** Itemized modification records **
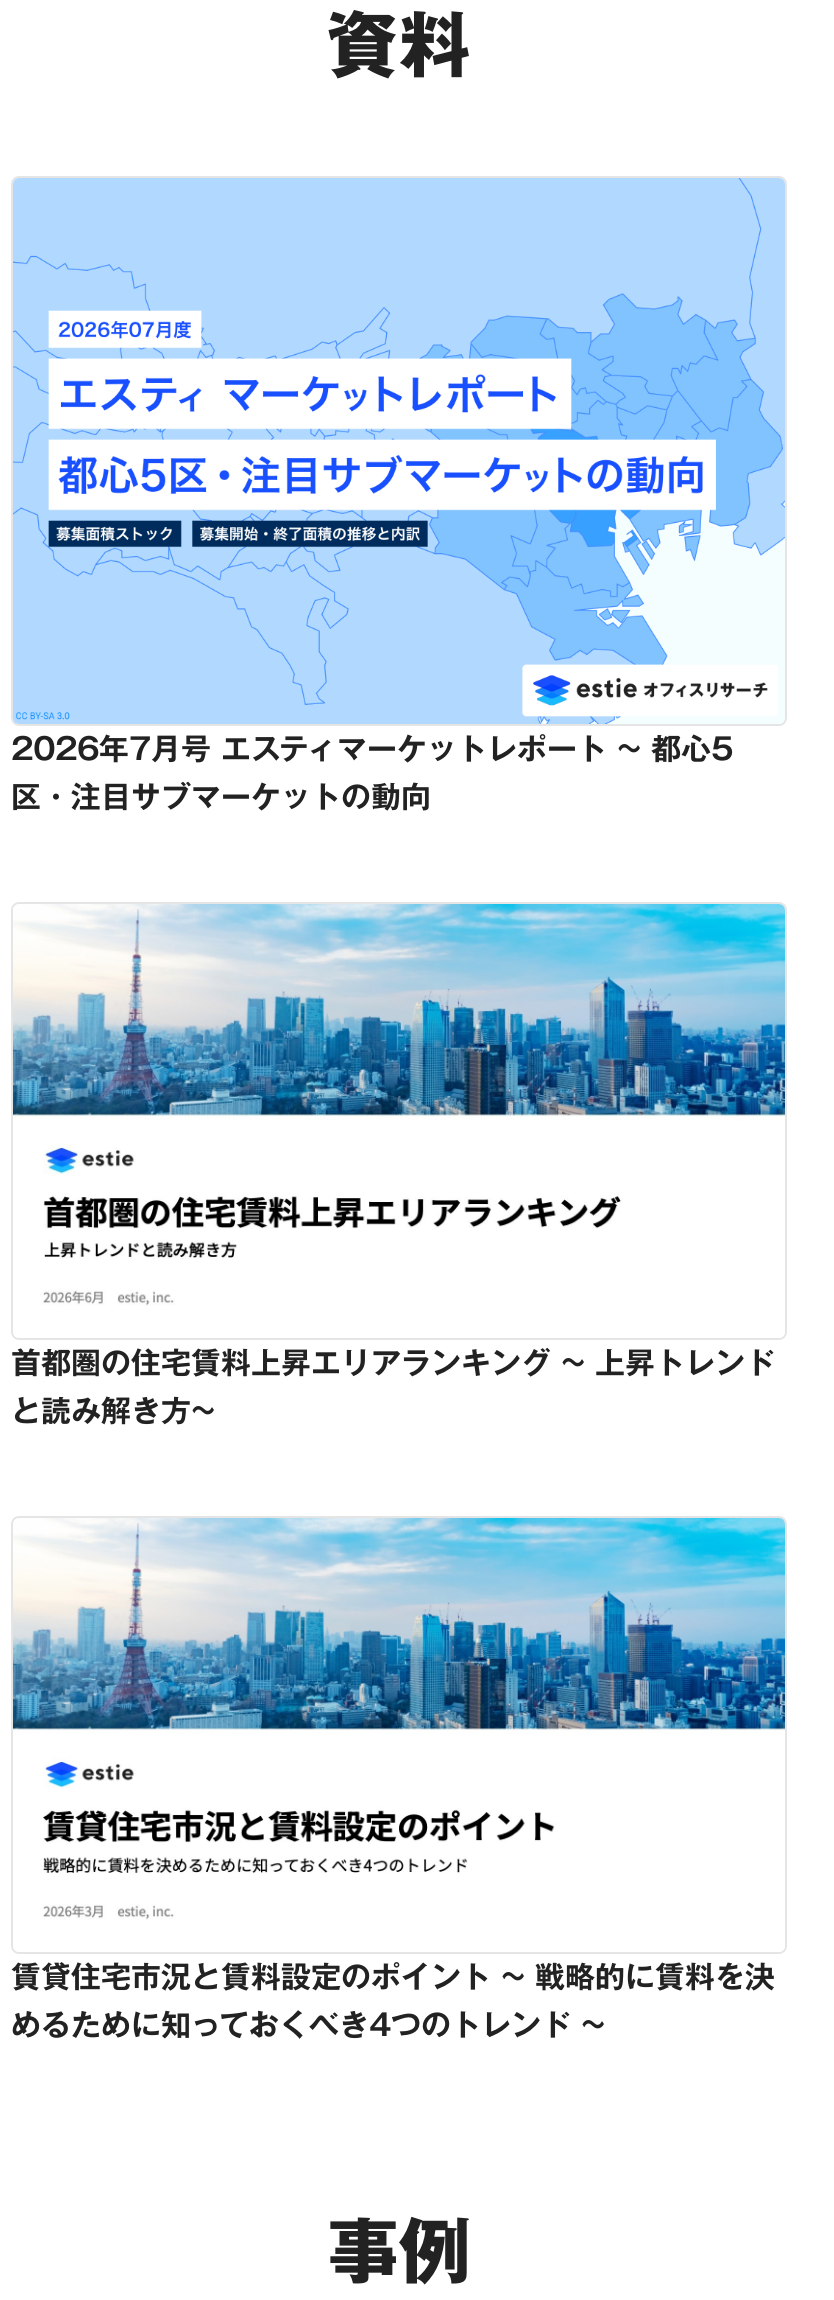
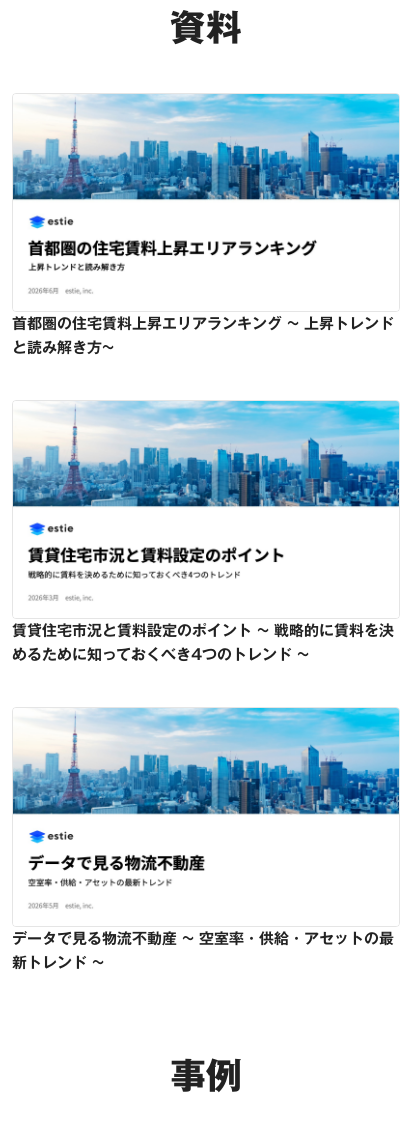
- [image]
- 2026年7月号 エスティマーケットレポート ~ 都心5
- 区・注目サブマーケットの動向

moved up: [image]

moved up: [image] | 首都圏の住宅賃料上昇エリアランキング ~ 上昇トレンド | と読み解き方~ | 賃貸住宅市況と賃料設定のポイント ~ 戦略的に賃料を決 | めるために知っておくべき4つのトレンド ~

+ データで見る物流不動産 ~ 空室率・供給・アセットの最
+ 新トレンド ~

** Try it **
The result should be an exact repetition of all the records. Drop the pictures.

** Result **
- [image]
- 2026年7月号 エスティマーケットレポート ~ 都心5
- 区・注目サブマーケットの動向

moved up: [image]

moved up: [image] | 首都圏の住宅賃料上昇エリアランキング ~ 上昇トレンド | と読み解き方~ | 賃貸住宅市況と賃料設定のポイント ~ 戦略的に賃料を決 | めるために知っておくべき4つのトレンド ~

+ データで見る物流不動産 ~ 空室率・供給・アセットの最
+ 新トレンド ~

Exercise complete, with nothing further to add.